The name “Alfred” appears to be a deliberate nod to Batman’s butler, though Richards deflected direct questions about the reference. “I wouldn’t be able to answer that due to copyright,” he said with a smile, before adding, “His last name is a nickel’s worth,” an apparent reference to Alfred Pennyworth, Batman’s loyal butler.
PRICING: FROM FREE TASKS TO “LORD” AND “VICEROY” TIERS
Alfred’s competition extends beyond Manus to include major AI research labs. According to the press release, rumors suggest OpenAI had plans to release a similar tool focused on “PHD level research” at a price point of $20,000, while Alfred and Manus are offering their technology at a fraction of that cost.
As of this publication, Alfred is currently available in beta at https://myalfred.online, with users permitted ten free tasks daily. Richards hasn’t specified how long the beta will remain open, suggesting that interested users should secure access while it’s still available. Unlike Manus, which quickly accumulated a waitlist reportedly exceeding 2 million users, Alfred is currently accessible without such restrictions—though this could change as user numbers grow.
For those needing more extensive capabilities, the platform offers two premium tiers. The “Lord Tier” costs $199 per month, providing 300 tasks and 1,000 actions monthly. For power users, the “Viceroy Tier” is available at $349 monthly, offering 700 tasks and 3,000 actions. These pricing options position Alfred as significantly more accessible than OpenAI’s rumored $20,000 service while providing an immediate alternative to Manus’s waitlist approach.
The system is integrated with Google Suite applications, allowing it to create and share documents, sheets, and slides without requiring additional setup from users.
“MADE IN THE USA”: THE GEOPOLITICS OF AI AGENTS
David Fung, who organized the Crypto Monday event, framed the development in terms of international AI competition. “This is the future people doing technology, doing stuff for you. Real stuff. This is made in the USA,” Fung told the audience, positioning Alfred in contrast to its Chinese counterpart, Manus.

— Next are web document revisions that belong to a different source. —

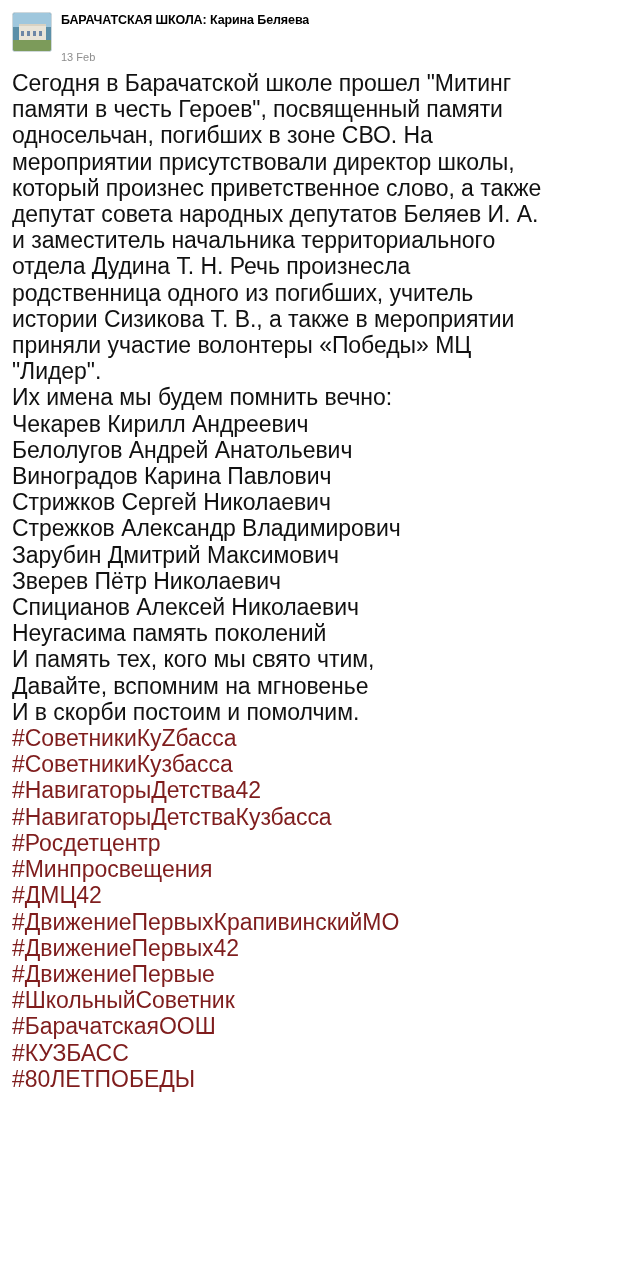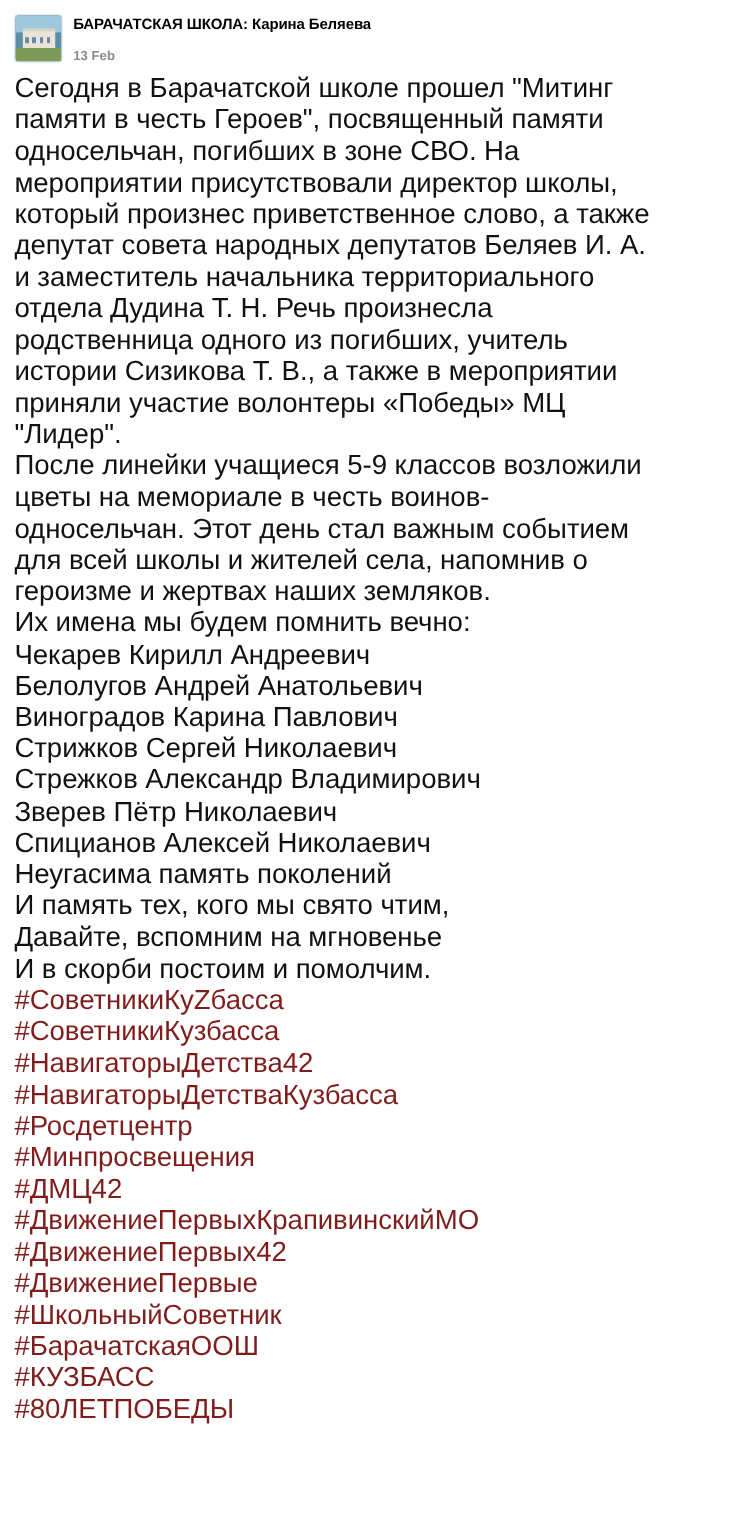--- a/index.html
+++ b/index.html
@@ -91,8 +91,7 @@
     font-size: 11px;
     line-height: 14px;
     color: #8d8d8d;
-    margin-top: 12px;
-    font-weight: bold;
+    margin-top: 22px;
   }
   .post-body {
     font-size: 23px;

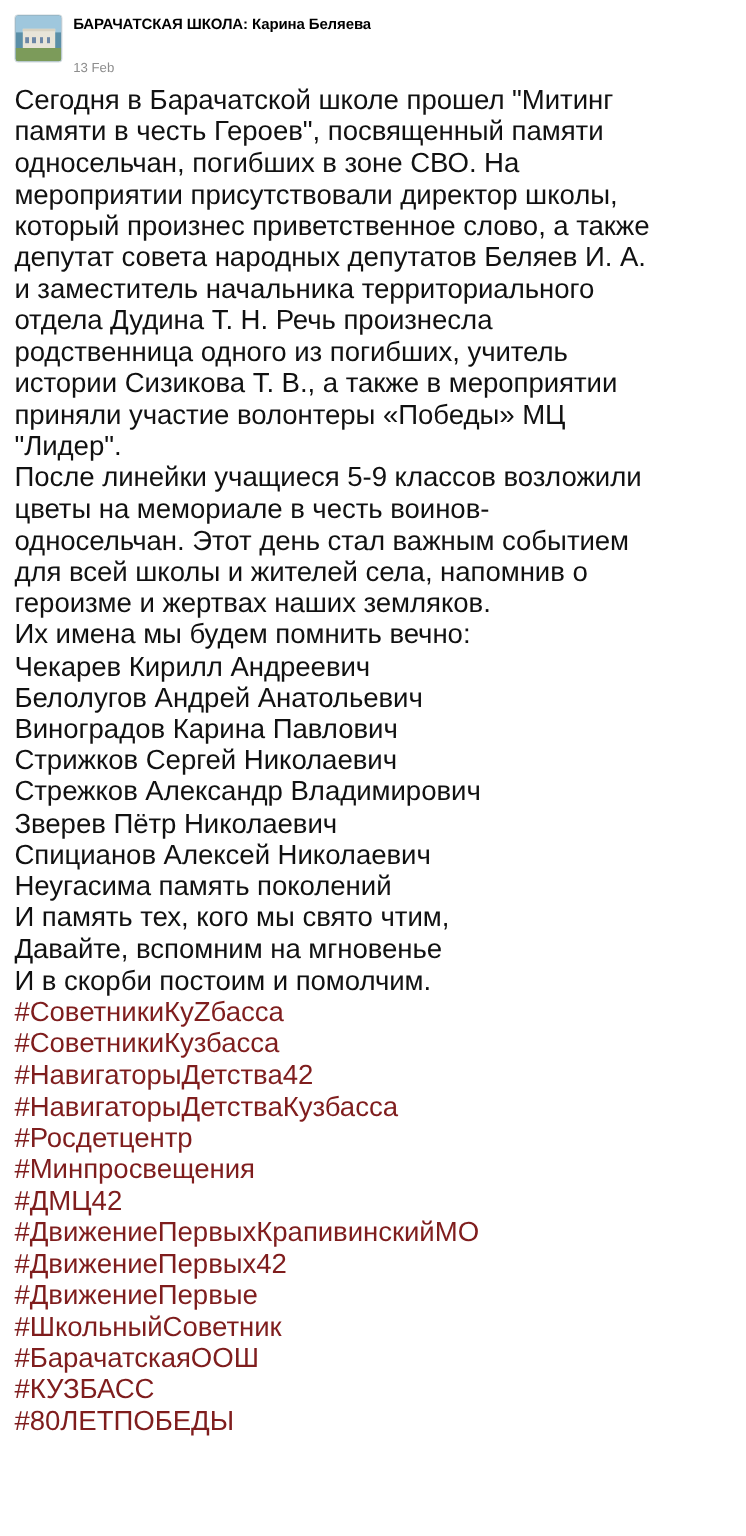--- a/index.html
+++ b/index.html
@@ -138,7 +138,6 @@
 
   <div class="post-body">
     <p class="para">Сегодня в Барачатской школе прошел "Митинг памяти в честь Героев", посвященный памяти односельчан, погибших в зоне СВО. На мероприятии присутствовали директор школы, который произнес приветственное слово, а также депутат совета народных депутатов Беляев И. А. и заместитель начальника территориального отдела Дудина Т. Н. Речь произнесла родственница одного из погибших, учитель истории Сизикова Т. В., а также в мероприятии приняли участие волонтеры «Победы» МЦ "Лидер".</p>
-    <p class="para">После линейки учащиеся 5-9 классов возложили цветы на мемориале в честь воинов-односельчан. Этот день стал важным событием для всей школы и жителей села, напомнив о героизме и жертвах наших земляков.</p>
     <span class="line">Их имена мы будем помнить вечно:</span>
     <span class="line">Чекарев Кирилл Андреевич</span>
     <span class="line">Белолугов Андрей Анатольевич</span>

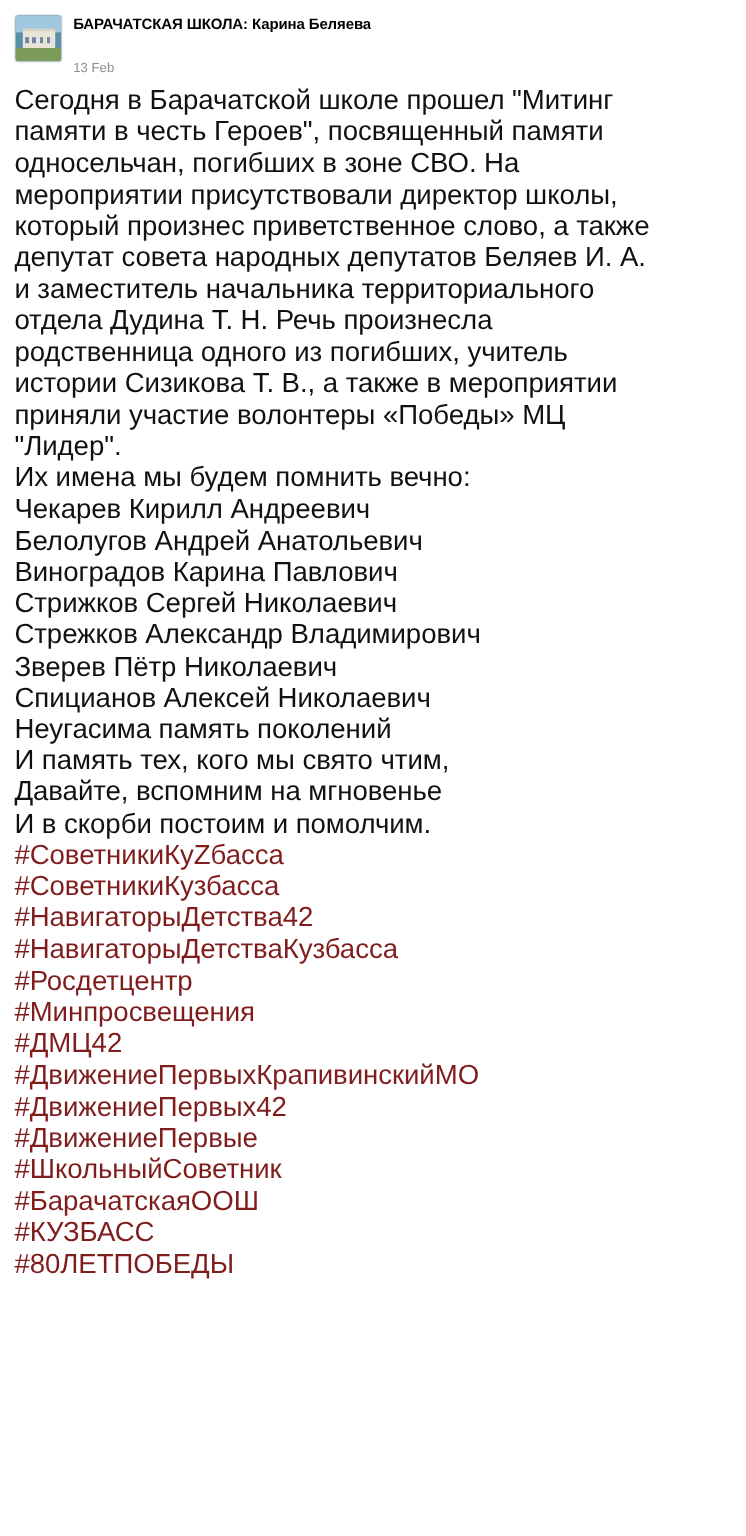--- a/index.html
+++ b/index.html
@@ -144,6 +144,7 @@
     <span class="line">Виноградов Карина Павлович</span>
     <span class="line">Стрижков Сергей Николаевич</span>
     <span class="line">Стрежков Александр Владимирович</span>
+    <span class="line">Зарубин Дмитрий Максимович</span>
     <span class="line">Зверев Пётр Николаевич</span>
     <span class="line">Спицианов Алексей Николаевич</span>
     <span class="line">Неугасима память поколений</span>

When asked about the technical infrastructure behind Alfred, Richards was selective with details. He mentioned using DeepSeek and “For-OH” (possibly Forefront or another AI provider), noting that “the models themselves are actually a very small part of it.”

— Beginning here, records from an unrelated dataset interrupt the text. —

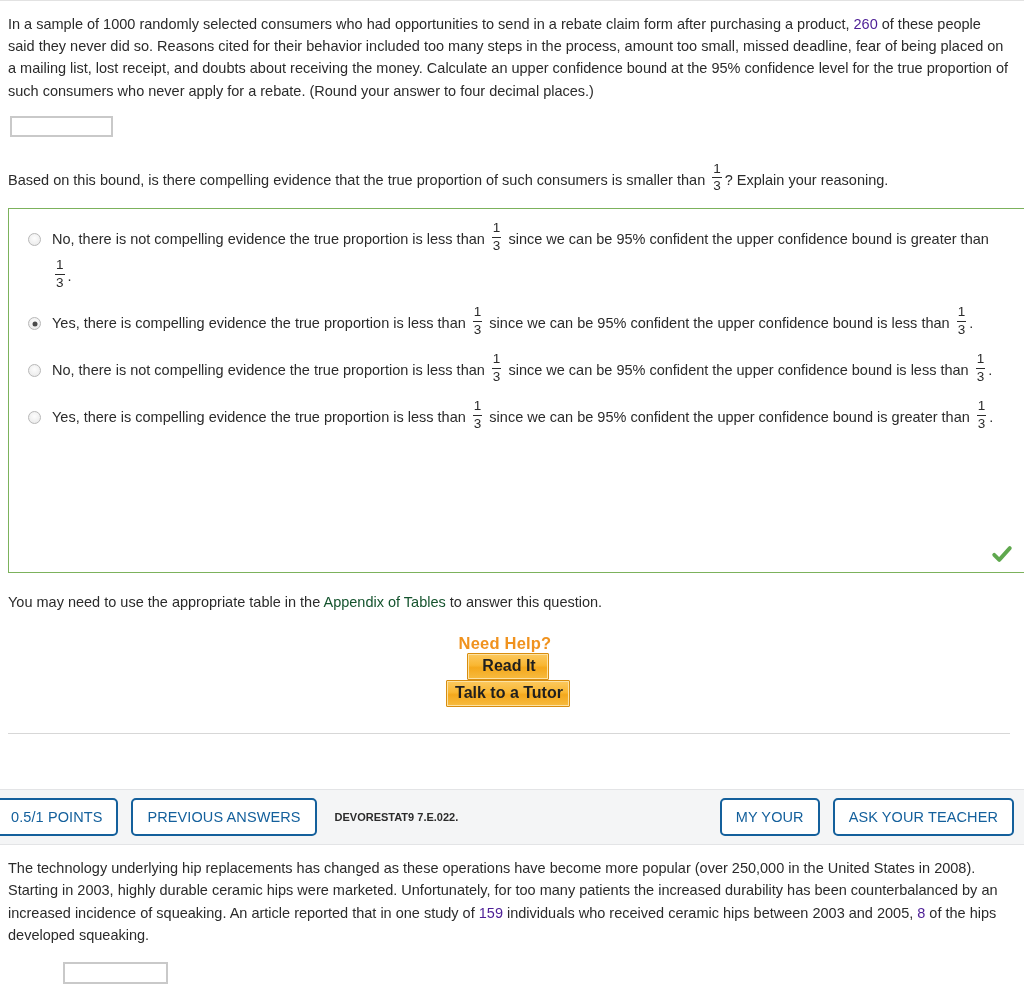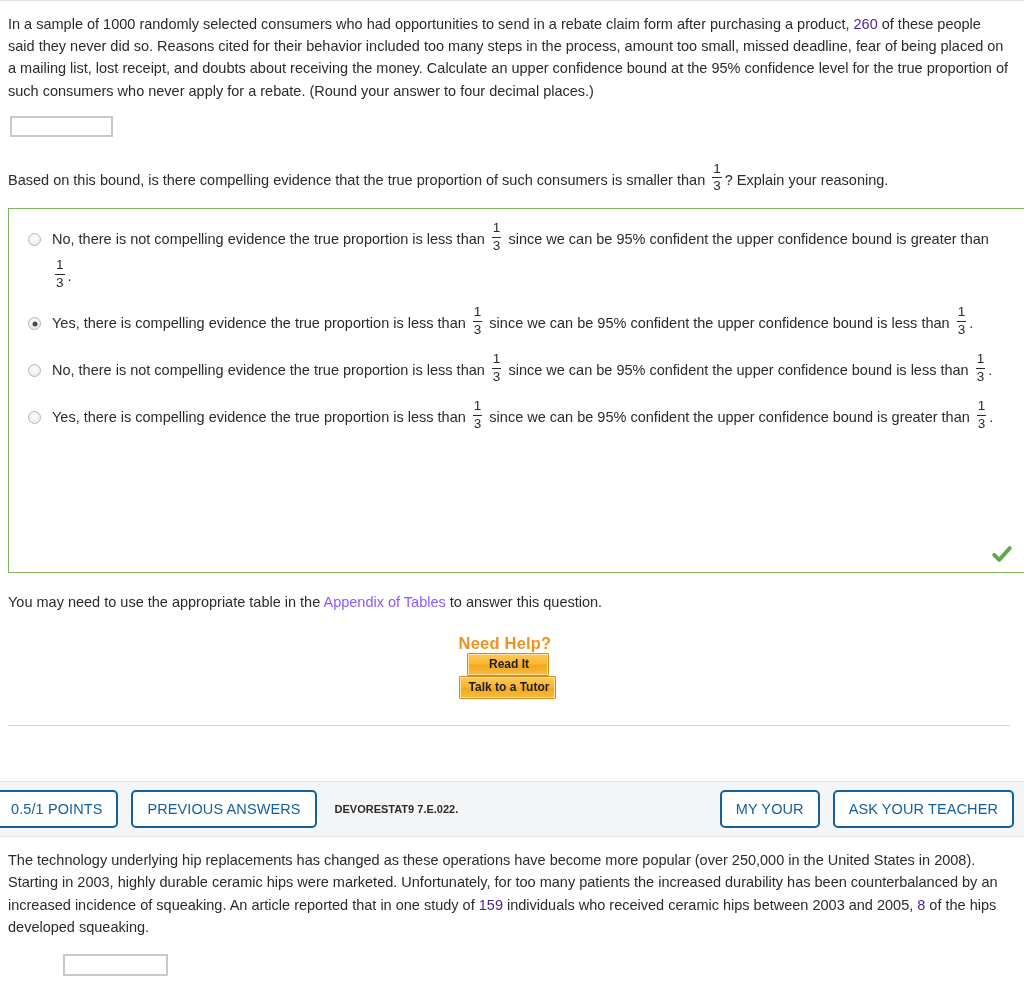--- a/index.html
+++ b/index.html
@@ -132,7 +132,7 @@
     line-height: 20px;
   }
   .link {
-    color: #8b5cf6;
+    color: #14532d;
     text-decoration: none;
   }
 

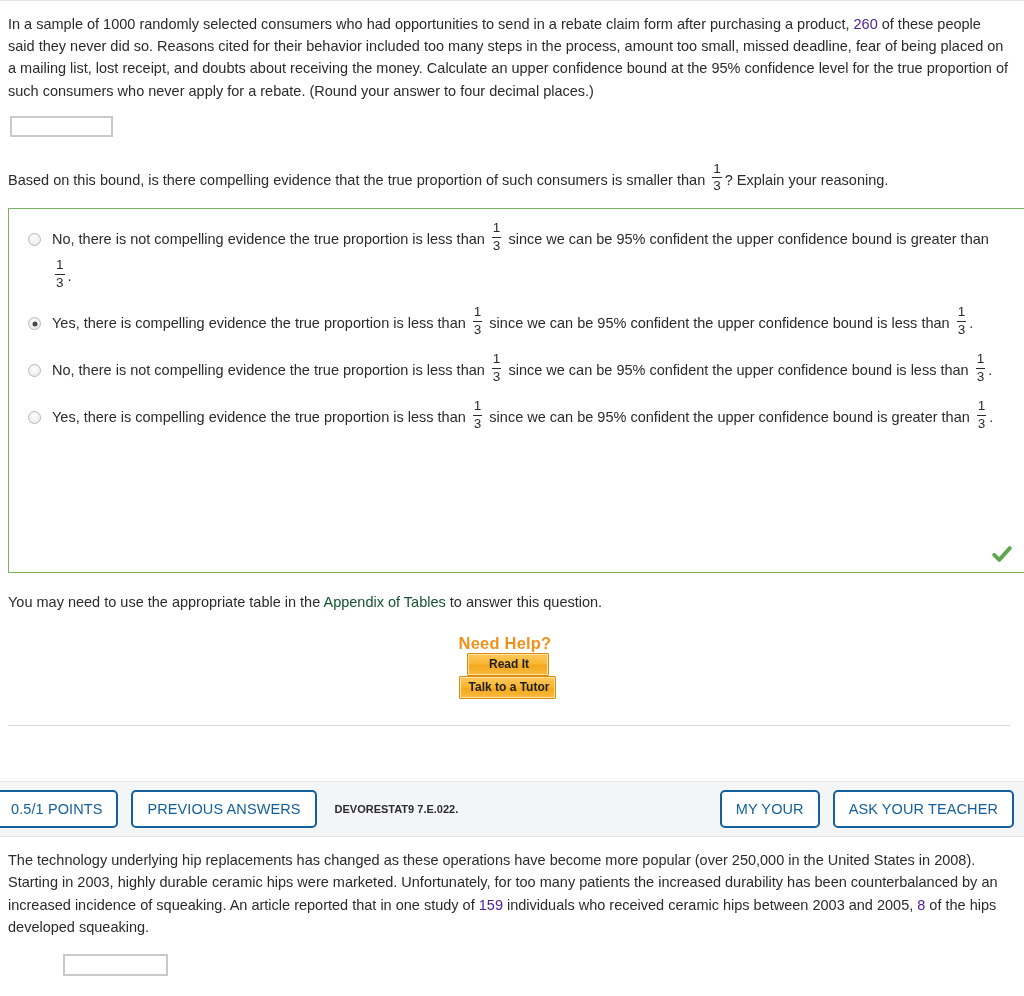--- a/index.html
+++ b/index.html
@@ -151,7 +151,7 @@
   }
   .help-btn {
     font-family: "Liberation Sans", sans-serif;
-    font-size: 12px;
+    font-size: 16px;
     font-weight: bold;
     color: #1f1f1f;
     background: linear-gradient(to bottom, #fcc95f 0%, #f9b733 45%, #f4a81c 55%, #f7bb40 100%);

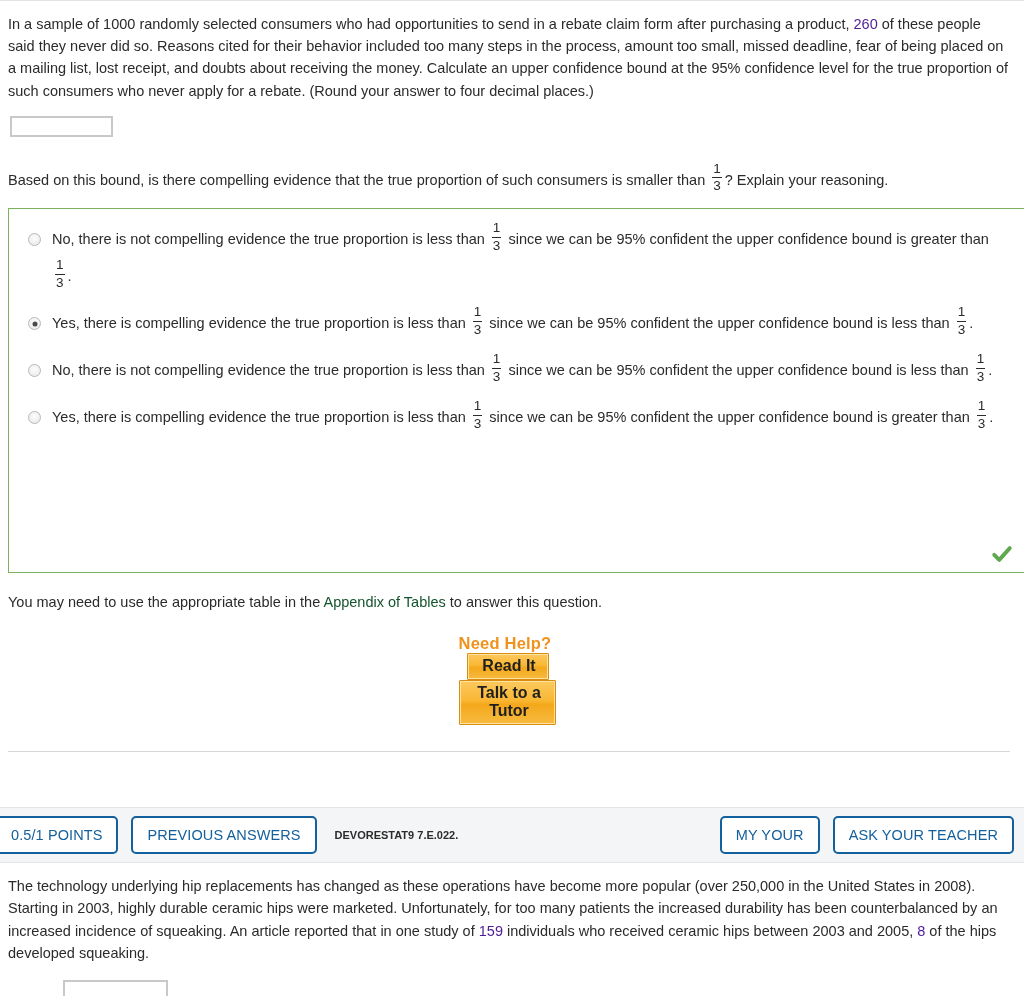--- a/index.html
+++ b/index.html
@@ -164,7 +164,7 @@
     border-radius: 1px;
   }
   .help-btn.read-it { width: 82px; }
-  .help-btn.tutor { width: 97px; }
+  .help-btn.tutor { width: 124px; }
 
   .section-rule {
     border: none;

As the presentation concluded, a participant called Alfred “a useful tool” for completing tasks that “will take a work assignment that normally takes 2-4 hours to complete and have it finished in 30 seconds to a minute.” Whether Alfred will deliver on its ambitious promises at scale remains to be seen as users begin testing the system’s capabilities beyond the controlled demonstration environment.